NEW DELHI (Reuters) - Iraq overtook Saudi Arabia as the top crude exporter to India in April for the first time since December, according to data compiled by Reuters, as the two biggest OPEC producers fight for market share in Asia’s fastest growing oil market.
Saudi Arabia also lost its top spot in China, Asia’s biggest oil consumer, last month when Russia overtook the world’s biggest crude exporter due to strong purchases by Chinese independent refineries.
Overall, April oil imports by India rose 6 percent from March and are up 9.9 percent in the first four months from a year ago. For the first four months of 2015, imports fell 0.6 percent from a year ago because of refinery outages.

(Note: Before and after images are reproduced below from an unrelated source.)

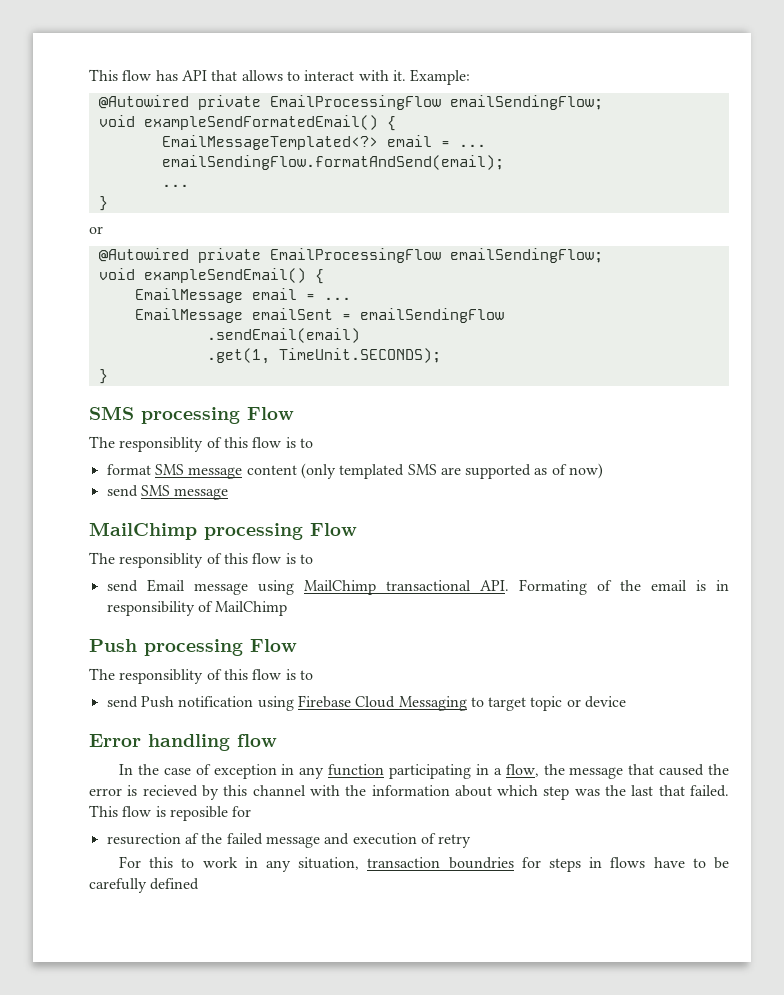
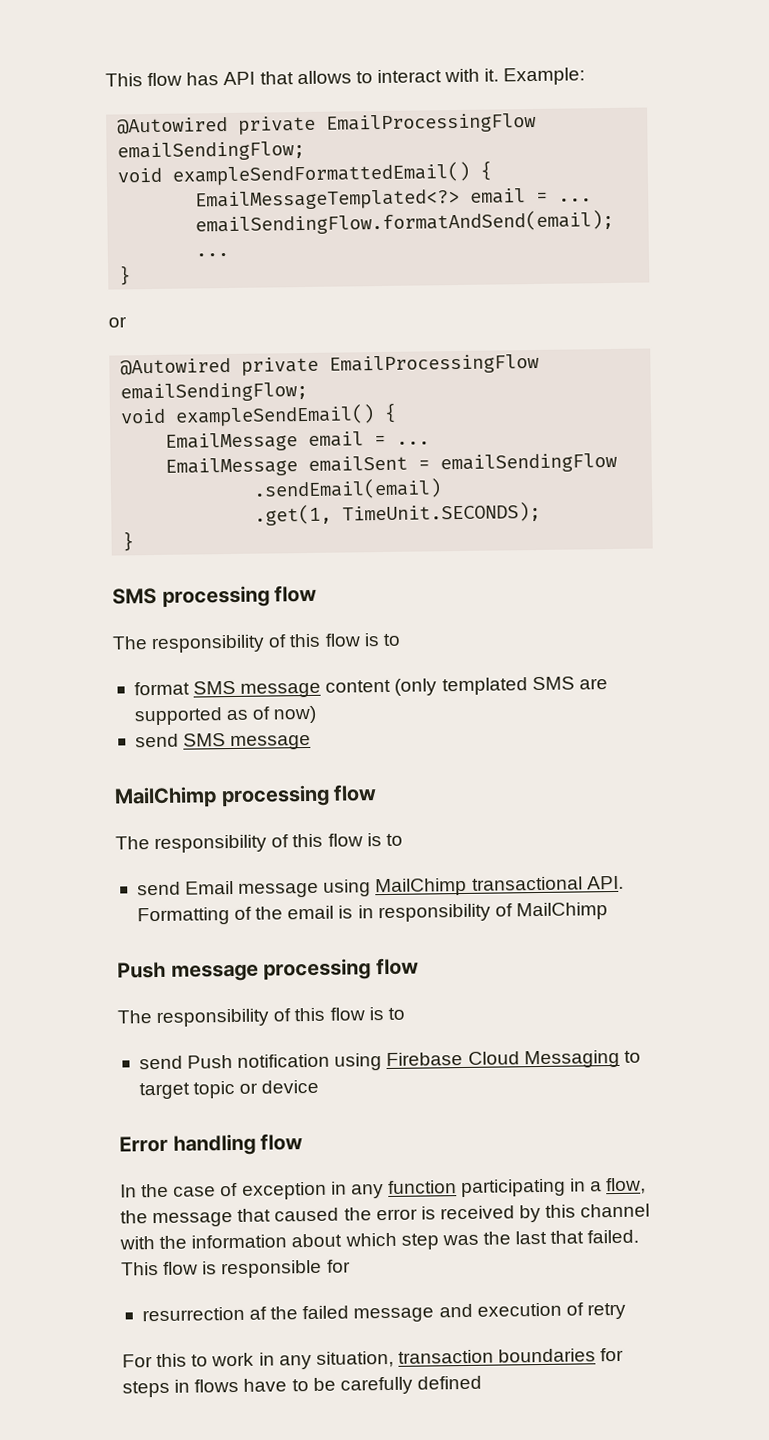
[143,115,378,130] exampleSendFormatedEmail() -> [172,161,471,186] exampleSendFormattedEmail()
[247,407,294,420] [89,436,204,452] Flow // The responsiblity -> [274,584,318,603] [112,634,266,654] flow // The responsibility
[310,523,357,536] [89,552,204,568] Flow // The responsiblity -> [333,784,378,802] [115,834,268,854] flow // The responsibility
[518,579,587,595] Formating -> [136,907,230,926] Formatting
[144,639,297,656] [89,668,204,684] processing Flow // The responsiblity -> [170,957,419,982] [117,1008,270,1028] message processing flow // The responsibility
[142,785,198,797] recieved -> [439,1205,515,1220] received
[169,806,228,821] reposible -> [221,1259,323,1279] responsible
[106,833,181,845] resurection -> [141,1306,245,1322] resurrection
[448,857,514,869] boundries -> [498,1348,597,1363] boundaries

Iraqi oil exports to India were 960,700 barrels per day (bpd) in April, a 41 percent jump from March and 79 percent higher than a year ago, data obtained by Reuters and compiled by Thomson Reuters Oil Analytics showed.
India imported about 787,700 bpd of oil from Saudi Arabia last month, about 14 percent lower than a year ago, the data showed.
Iraq accounted for 22 percent of April Indian imports, up from about 15 percent a year ago, while Saudi Arabia’s share dropped to 18 percent from about 25 percent a year ago.
“Iraqi oil is much more beneficial than Saudi because they are better priced. There is a significance difference in prices,” said A. K. Sharma, head of finance at Indian Oil Corp..
Iraq has consistently maintained their official selling prices (OSP) below Saudi Arabia. In April, Iraq set the OSP for its flagship Basrah Light crude at a discount of 2.60 a barrel to Middle East benchmarks, 20 cents under the OSP for comparable crude grade Arab Medium.
Overall, Indian crude demand rose in 2016 as refiners normally avoid maintenance shutdown in the first quarter to meet annual crude processing target for the fiscal year.
Also, Indian Oil Corp, the country’s biggest refiner, boosted imports after commissioning the 300,000-bpd Paradip refinery.
Iran is also raising its share in Indian imports. The country accounted for about 9 percent of overall purchases in April compared to about 7.2 percent a year ago.
Overall in January to April, Iranian oil accounted for about 7.4 percent of Indian imports from about 4 percent a year ago, becoming fifth-largest oil supplier to India compared with the eighth position a year ago.
On the losing side, Latin American suppliers exported 8.2 percent less crude to India during January to April. The region’s share in Indian imports declined to about 16 percent from about 19 percent a year ago as its oil has become uncompetitive in the ongoing price war.